Un objectif affiché qui n’a pas été atteint
La revalorisation des petites retraites promise en 2023 n’a pas produit l’effet attendu : selon le rapport de la Cour des comptes, l’augmentation moyenne réellement constatée s’établit à 66 euros par mois pour les nouveaux pensionnés ayant mené une carrière complète au Smic, loin des 100 euros annoncés initialement par l’exécutif.
Les chiffres clés et leurs implications
Le rapport met en lumière plusieurs données précises qui permettent de mesurer l’écart entre communication politique et réalité financière :
- 66 euros : hausse moyenne effectivement constatée pour les pensions des nouveaux retraités avec carrière complète au Smic.
- Près de 200 000 bénéficiaires ont perçu une majoration limitée à 30 euros mensuels en 2024.
- 1,6 million d’anciens retraités ont vu leur pension augmenter de 45 euros en moyenne.

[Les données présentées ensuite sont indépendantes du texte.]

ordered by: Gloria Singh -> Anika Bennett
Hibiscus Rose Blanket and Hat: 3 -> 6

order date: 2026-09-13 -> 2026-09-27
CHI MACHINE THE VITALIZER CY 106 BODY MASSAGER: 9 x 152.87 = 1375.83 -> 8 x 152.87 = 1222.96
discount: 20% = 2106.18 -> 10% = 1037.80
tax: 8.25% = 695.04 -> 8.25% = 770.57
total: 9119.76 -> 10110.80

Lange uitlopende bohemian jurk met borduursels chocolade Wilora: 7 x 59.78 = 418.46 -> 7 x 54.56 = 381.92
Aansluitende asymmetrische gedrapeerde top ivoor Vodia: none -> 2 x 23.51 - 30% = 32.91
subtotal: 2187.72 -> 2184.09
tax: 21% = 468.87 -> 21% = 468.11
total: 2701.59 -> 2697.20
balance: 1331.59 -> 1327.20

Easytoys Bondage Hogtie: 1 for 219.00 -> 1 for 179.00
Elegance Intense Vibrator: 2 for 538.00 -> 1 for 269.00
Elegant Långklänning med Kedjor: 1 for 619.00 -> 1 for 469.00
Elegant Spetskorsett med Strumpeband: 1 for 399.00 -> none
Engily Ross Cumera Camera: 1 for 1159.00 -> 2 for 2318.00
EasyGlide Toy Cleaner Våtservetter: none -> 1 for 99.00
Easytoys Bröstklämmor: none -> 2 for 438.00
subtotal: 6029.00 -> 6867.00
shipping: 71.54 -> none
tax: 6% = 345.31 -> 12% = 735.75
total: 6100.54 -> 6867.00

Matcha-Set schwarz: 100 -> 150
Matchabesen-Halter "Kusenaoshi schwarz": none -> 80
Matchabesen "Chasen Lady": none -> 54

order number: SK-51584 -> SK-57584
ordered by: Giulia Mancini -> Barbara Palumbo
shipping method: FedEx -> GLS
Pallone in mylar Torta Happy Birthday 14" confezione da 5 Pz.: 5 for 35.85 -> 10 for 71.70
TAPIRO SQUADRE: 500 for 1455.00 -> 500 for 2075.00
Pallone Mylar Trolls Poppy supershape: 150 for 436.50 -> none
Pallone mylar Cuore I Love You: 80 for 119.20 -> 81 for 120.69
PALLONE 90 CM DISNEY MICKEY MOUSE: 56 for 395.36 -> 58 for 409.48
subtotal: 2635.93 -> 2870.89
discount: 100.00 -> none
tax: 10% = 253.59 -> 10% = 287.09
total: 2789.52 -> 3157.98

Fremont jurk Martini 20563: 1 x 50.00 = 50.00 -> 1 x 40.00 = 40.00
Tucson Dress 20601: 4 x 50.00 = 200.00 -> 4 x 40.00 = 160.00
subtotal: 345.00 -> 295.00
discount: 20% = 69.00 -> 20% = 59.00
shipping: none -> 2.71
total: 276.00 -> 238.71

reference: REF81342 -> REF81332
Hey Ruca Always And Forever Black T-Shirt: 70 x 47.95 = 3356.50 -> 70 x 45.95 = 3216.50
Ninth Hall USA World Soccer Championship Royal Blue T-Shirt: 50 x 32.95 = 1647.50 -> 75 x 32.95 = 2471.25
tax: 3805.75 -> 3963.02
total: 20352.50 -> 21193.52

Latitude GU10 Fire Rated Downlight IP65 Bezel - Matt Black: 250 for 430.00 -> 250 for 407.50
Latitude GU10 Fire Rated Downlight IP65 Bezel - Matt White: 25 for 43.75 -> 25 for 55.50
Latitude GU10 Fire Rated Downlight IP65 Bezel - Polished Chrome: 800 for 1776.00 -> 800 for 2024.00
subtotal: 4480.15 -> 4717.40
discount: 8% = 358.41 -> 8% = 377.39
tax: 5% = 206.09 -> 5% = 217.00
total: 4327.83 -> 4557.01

- 60 % des femmes retraitées touchent moins de 1 200 euros par mois, contre 22 % des hommes.
| Indicateur | Valeur |
|---|---|
| Augmentation promise (2023) | 100 € |
| Augmentation moyenne constatée | 66 € |
| Bénéficiaires à +30 € en 2024 | ~200 000 |
| Retraités à +45 € en moyenne | 1,6 million |
Pourquoi l’écart est-il si important ?
Le rapport de la Cour des comptes n’attribue pas l’écart à une seule cause simple, mais il l’inscrit dans un contexte budgétaire contraint. Face à des dépenses sociales en hausse, l’institution préconise des pistes d’économies substantielles pour ramener la Sécurité sociale vers l’équilibre d’ici 2030. Parmi ces pistes, la Cour évoque notamment une révision de l’indexation des pensions, aujourd’hui calée sur l’inflation : elle propose d’envisager une indexation sur les salaires ou une sous-indexation temporaire, des options lourdes de conséquences pour le pouvoir d’achat des retraités.
Des inégalités de genre toujours marquées
Les chiffres soulignent également une fracture persistante entre hommes et femmes. Avec 60 % des femmes retraitées gagnant moins de 1 200 euros par mois, l’écart reste très significatif par rapport aux 22 % d’hommes dans la même situation. Cette distribution renforce l’idée que les politiques de revalorisation concentrées sur les « petites retraites » ne suffisent pas, à elles seules, à effacer les inégalités structurelles liées aux carrières et à la rémunération inégale au cours de la vie active.
Conséquences pratiques et calendrier
Concrètement, plusieurs dizaines à centaines de milliers de personnes ont perçu des montants inférieurs aux annonces, et beaucoup d’autres sont restées éloignées d’un gain significatif. La demande de la Cour des comptes pour 10 milliards d’euros d’économies ou de recettes annuelles met la question des priorités publiques au centre du débat : faudra-t-il réduire d’autres postes de dépense sociale, revoir le mode d’indexation des pensions, ou trouver des recettes supplémentaires ?
Ce que doivent retenir les salariés et futurs retraités
Pour les actifs et les futurs retraités, le message est double : d’une part, les revalorisations annoncées politiquement ne garantissent pas mécaniquement le montant final perçu ; d’autre part, la trajectoire des comptes sociaux pourrait amener à des réformes techniques (indexation, mécanismes temporaires) qui modifient les règles d’évolution des pensions. Il reste indispensable de surveiller les prochains arbitrages budgétaires et les mesures réglementaires effectives qui découleront des recommandations de la Cour.
En résumé : la promesse de 100 euros pour les petites retraites n’est pour l’heure pas réalisée pour la majorité des bénéficiaires, et le rapport de la Cour des comptes appelle à des ajustements structurels et budgétaires qui peuvent influer durablement sur le pouvoir d’achat des retraités.